PROBLEM DESCRIPTION:
Copy out all lines from the material that contain the string "Build".

INFORMATION:
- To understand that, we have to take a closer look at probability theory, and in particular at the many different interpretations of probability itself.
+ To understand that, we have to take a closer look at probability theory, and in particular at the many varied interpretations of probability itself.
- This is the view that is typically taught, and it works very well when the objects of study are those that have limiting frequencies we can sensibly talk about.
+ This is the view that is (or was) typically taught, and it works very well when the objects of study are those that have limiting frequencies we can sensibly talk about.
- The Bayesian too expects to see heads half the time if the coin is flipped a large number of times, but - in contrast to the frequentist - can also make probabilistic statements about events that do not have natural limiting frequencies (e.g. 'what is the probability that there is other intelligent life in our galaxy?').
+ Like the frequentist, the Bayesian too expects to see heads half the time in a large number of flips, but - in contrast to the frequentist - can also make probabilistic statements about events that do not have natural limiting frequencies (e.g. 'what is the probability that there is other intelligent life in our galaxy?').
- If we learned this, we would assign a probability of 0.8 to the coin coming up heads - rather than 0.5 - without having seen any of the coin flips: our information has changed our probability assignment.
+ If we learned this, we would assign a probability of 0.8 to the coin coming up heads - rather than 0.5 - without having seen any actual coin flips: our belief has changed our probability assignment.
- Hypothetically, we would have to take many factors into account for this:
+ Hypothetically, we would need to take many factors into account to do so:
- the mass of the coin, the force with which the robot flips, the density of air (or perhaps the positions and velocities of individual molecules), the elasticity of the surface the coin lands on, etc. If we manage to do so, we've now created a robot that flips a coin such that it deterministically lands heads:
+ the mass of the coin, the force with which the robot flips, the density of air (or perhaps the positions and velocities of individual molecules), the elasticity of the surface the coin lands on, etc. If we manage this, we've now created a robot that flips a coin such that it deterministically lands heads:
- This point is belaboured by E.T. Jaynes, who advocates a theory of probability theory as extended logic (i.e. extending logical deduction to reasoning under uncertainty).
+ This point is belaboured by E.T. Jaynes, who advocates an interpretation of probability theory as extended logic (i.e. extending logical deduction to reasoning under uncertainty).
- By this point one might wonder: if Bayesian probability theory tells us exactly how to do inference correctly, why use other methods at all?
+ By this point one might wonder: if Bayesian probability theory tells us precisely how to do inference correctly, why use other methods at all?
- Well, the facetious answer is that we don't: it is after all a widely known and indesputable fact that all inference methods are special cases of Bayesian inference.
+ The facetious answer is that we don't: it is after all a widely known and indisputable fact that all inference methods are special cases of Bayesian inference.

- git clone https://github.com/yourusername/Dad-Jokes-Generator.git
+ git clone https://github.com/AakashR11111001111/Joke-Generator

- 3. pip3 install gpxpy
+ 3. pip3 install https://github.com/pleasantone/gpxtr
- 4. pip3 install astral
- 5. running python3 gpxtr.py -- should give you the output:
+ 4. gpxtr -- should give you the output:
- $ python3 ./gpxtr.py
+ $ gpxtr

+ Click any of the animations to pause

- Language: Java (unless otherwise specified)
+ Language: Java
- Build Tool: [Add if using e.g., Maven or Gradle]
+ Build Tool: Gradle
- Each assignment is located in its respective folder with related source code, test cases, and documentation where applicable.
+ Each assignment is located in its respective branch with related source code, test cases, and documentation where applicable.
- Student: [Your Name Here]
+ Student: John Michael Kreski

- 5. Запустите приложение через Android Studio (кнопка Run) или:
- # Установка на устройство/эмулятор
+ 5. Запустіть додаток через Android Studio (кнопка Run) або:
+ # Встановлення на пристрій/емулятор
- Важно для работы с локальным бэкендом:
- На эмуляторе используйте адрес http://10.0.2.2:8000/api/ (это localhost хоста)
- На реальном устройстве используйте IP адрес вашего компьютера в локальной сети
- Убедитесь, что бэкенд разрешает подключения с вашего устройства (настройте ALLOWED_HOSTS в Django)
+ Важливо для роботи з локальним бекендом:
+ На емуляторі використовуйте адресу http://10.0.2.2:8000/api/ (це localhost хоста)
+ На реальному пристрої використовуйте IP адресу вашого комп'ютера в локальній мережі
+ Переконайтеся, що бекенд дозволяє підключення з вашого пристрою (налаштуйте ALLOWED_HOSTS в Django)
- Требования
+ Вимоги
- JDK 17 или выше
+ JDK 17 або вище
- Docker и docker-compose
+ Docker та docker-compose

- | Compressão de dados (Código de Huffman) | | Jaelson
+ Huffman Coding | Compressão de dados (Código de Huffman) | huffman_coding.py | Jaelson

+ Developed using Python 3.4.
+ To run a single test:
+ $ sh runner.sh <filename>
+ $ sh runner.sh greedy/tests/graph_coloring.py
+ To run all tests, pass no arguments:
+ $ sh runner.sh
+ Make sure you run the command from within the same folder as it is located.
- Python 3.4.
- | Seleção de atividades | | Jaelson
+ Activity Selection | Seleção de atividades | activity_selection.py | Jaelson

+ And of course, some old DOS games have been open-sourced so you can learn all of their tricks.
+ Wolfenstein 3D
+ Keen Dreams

YOUR RESPONSE:
- Build Tool: [Add if using e.g., Maven or Gradle]
+ Build Tool: Gradle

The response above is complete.